[Given records]

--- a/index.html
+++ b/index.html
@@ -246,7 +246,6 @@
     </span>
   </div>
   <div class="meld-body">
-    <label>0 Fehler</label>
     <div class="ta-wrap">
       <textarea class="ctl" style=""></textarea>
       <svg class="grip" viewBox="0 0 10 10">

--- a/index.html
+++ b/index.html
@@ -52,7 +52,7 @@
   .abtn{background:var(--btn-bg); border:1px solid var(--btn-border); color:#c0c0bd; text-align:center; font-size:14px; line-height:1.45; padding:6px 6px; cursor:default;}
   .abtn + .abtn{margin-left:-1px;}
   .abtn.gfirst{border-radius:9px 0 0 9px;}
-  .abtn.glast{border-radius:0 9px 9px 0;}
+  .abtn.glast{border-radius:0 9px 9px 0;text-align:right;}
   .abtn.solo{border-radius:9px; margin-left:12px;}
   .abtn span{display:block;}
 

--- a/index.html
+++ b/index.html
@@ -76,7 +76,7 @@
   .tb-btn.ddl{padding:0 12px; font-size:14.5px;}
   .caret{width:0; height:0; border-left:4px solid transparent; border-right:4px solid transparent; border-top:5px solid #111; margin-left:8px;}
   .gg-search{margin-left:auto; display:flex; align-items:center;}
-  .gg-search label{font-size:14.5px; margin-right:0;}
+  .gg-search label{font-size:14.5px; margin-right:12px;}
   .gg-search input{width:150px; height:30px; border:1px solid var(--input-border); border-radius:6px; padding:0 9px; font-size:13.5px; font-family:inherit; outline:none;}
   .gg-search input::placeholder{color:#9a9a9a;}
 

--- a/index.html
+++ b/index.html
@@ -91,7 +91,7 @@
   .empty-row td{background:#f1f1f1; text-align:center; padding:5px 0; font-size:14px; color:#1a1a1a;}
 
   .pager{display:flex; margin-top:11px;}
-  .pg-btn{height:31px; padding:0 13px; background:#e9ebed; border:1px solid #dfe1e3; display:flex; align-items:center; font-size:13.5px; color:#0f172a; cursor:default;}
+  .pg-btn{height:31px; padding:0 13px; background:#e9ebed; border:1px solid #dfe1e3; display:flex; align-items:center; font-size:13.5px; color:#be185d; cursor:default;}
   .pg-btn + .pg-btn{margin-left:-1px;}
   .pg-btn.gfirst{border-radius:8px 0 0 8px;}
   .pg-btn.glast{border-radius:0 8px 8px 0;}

[/Given records]
[Given records]

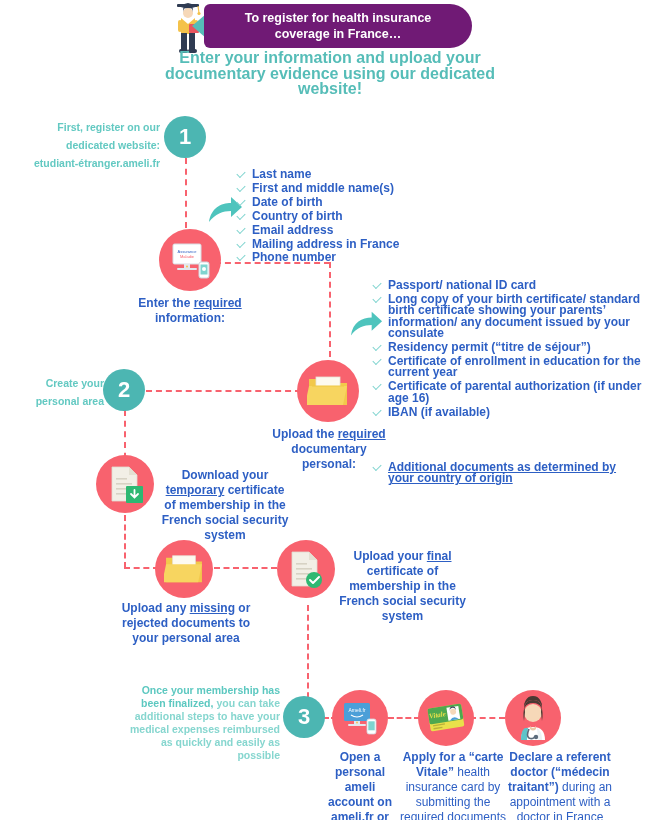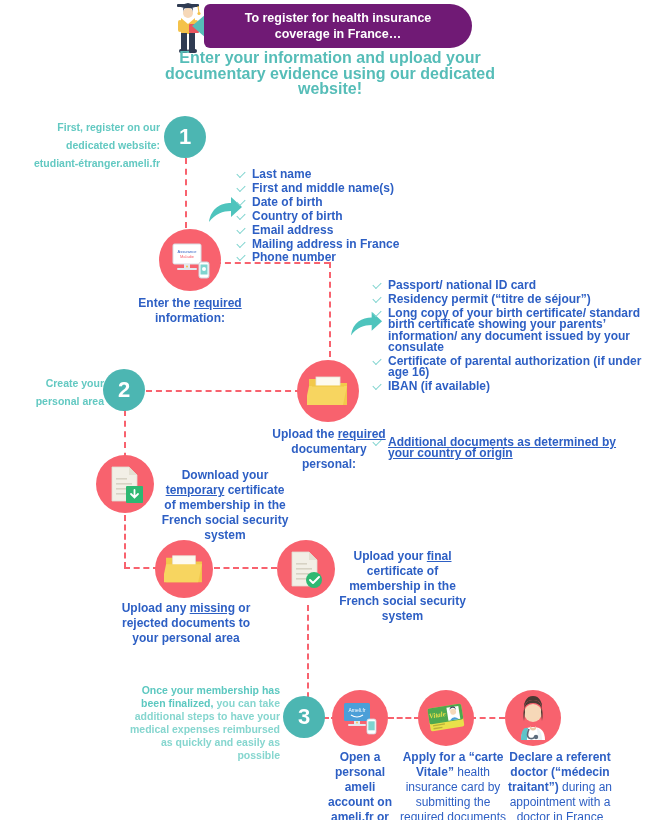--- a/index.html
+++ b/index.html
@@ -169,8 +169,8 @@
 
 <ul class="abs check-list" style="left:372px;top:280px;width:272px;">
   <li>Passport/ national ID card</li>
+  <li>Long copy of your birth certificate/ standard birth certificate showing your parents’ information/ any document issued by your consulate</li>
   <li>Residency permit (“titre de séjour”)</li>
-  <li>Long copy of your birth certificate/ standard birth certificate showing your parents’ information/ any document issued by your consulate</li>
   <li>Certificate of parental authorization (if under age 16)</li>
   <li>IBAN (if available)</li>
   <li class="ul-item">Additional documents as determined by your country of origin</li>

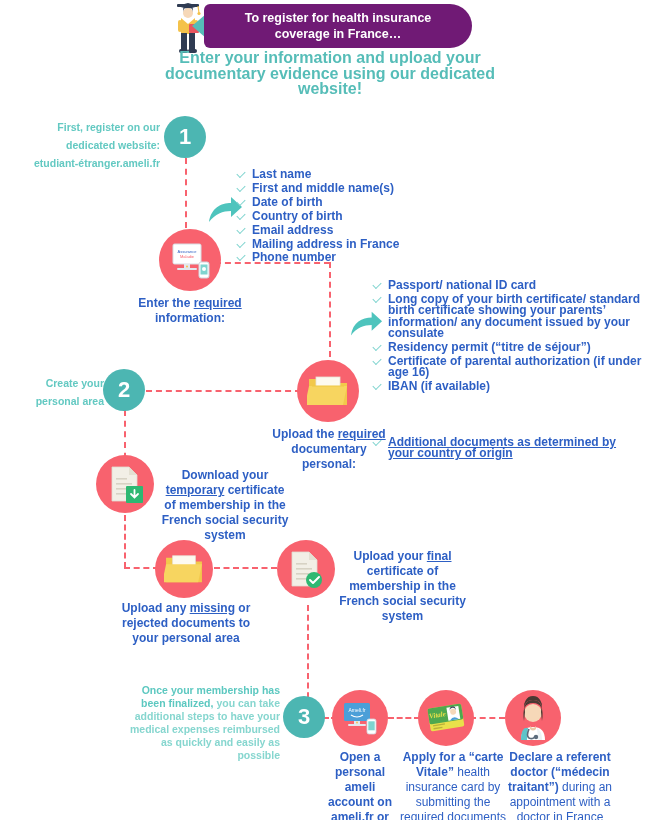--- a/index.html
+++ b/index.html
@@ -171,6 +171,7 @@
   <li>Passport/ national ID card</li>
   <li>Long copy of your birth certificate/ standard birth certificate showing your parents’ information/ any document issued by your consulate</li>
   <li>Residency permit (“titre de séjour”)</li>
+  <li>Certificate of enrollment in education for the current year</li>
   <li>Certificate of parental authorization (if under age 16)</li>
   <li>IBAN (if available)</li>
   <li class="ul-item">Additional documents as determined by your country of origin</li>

[/Given records]
[Given records]

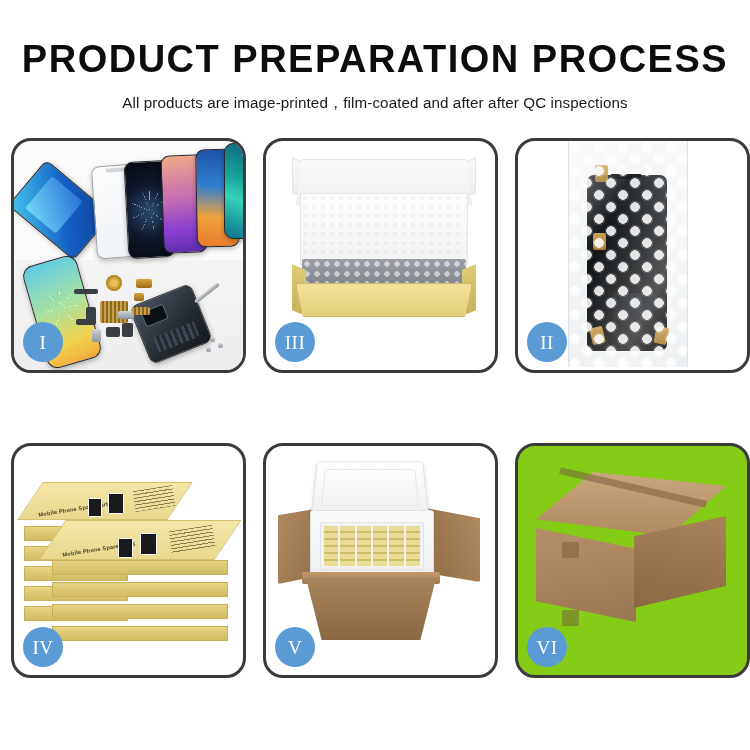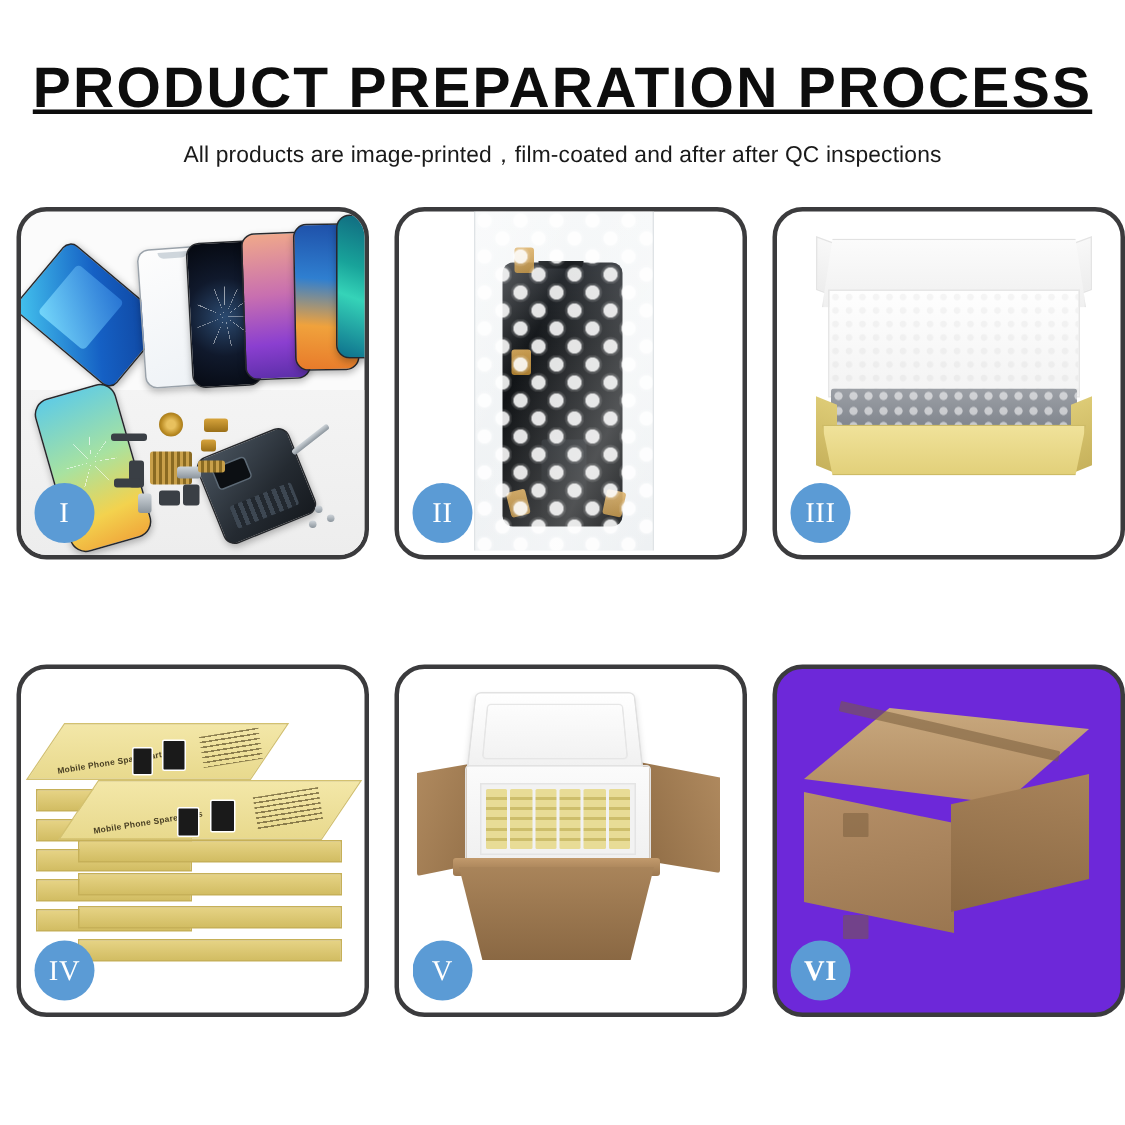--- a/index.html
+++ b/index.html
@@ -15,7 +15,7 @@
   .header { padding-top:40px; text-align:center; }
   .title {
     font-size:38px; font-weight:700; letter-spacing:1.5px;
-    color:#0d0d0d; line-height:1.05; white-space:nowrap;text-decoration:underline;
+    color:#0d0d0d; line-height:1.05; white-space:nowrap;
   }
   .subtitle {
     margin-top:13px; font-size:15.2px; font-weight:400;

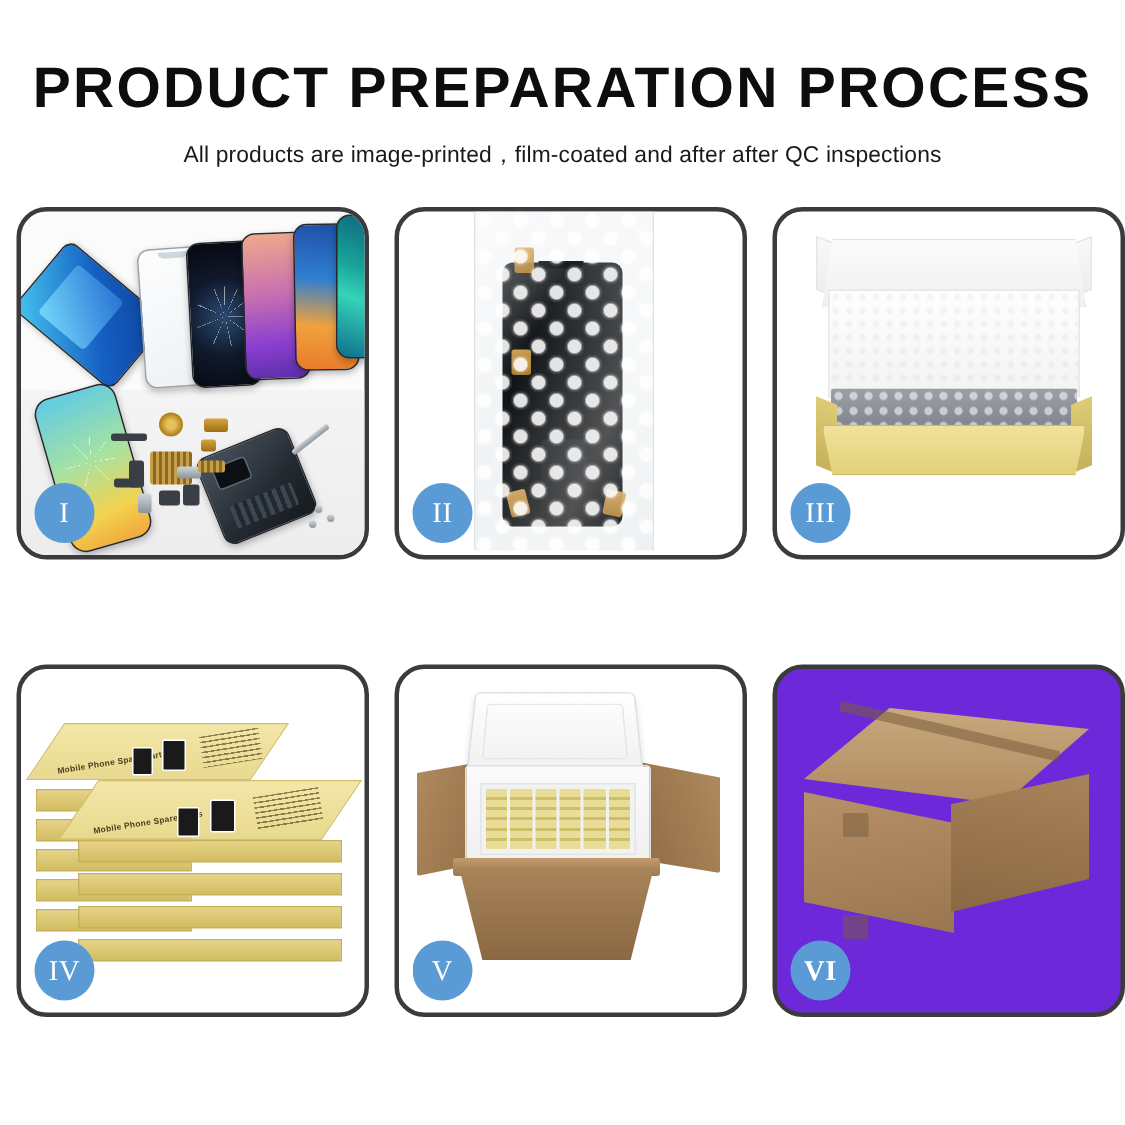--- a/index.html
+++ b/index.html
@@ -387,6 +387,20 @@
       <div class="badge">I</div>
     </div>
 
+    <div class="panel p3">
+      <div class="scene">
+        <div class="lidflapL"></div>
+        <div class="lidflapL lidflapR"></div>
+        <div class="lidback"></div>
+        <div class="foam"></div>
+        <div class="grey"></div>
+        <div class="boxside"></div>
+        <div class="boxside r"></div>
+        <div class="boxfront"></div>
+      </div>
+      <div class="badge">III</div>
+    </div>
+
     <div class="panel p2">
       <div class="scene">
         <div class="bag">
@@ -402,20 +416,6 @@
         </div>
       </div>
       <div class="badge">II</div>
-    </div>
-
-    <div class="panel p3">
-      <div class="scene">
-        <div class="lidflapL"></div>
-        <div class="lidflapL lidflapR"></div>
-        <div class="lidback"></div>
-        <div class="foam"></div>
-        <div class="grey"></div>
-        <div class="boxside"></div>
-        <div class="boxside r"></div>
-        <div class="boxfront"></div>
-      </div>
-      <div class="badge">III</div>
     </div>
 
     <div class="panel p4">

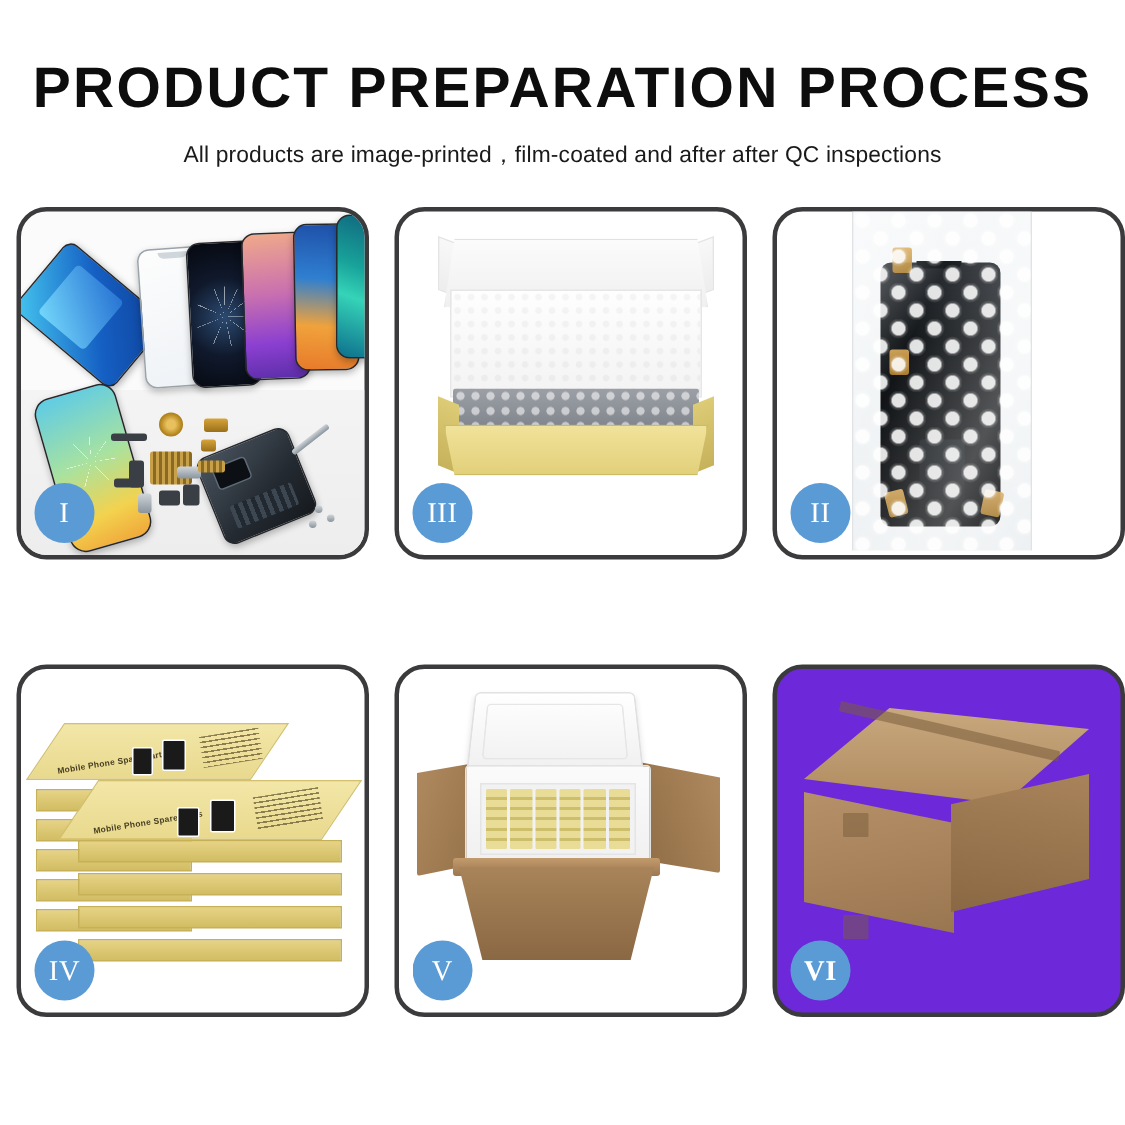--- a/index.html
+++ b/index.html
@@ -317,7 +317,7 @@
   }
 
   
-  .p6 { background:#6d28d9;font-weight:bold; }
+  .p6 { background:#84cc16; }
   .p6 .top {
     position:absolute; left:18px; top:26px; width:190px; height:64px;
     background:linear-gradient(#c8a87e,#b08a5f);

[/Given records]

■ **What you should do**
Filter the records above and return every line that holds the word "birth".

■ **Result**
+  <li>Long copy of your birth certificate/ standard birth certificate showing your parents’ information/ any document issued by your consulate</li>
-  <li>Long copy of your birth certificate/ standard birth certificate showing your parents’ information/ any document issued by your consulate</li>
   <li>Long copy of your birth certificate/ standard birth certificate showing your parents’ information/ any document issued by your consulate</li>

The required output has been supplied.